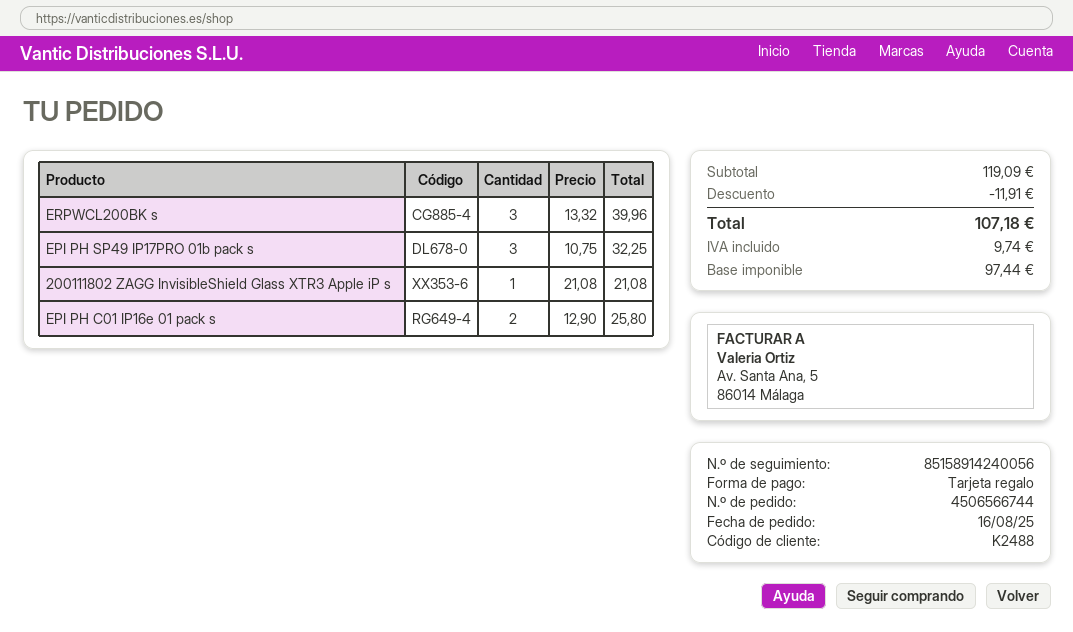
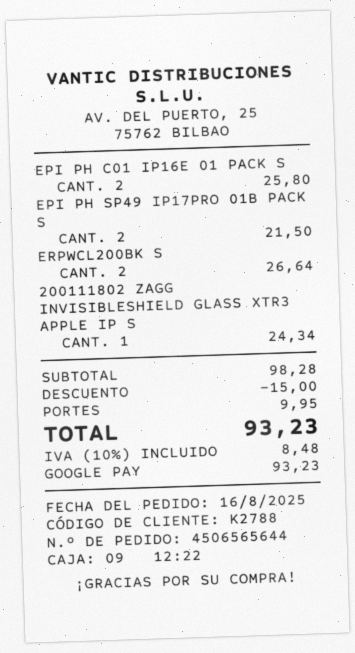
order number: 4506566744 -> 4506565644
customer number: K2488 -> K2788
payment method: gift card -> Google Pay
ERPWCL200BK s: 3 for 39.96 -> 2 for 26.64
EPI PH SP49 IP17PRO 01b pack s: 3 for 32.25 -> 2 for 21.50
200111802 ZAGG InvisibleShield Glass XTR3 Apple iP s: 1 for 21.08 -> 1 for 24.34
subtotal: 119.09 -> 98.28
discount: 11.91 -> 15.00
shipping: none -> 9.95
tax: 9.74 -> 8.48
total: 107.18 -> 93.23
________________________________________
### EXERCISE REQUIREMENTS
Go through the material above, and wherever a line contains the string "number", return it.

### REPLY TO THE TASK
order number: 4506566744 -> 4506565644
customer number: K2488 -> K2788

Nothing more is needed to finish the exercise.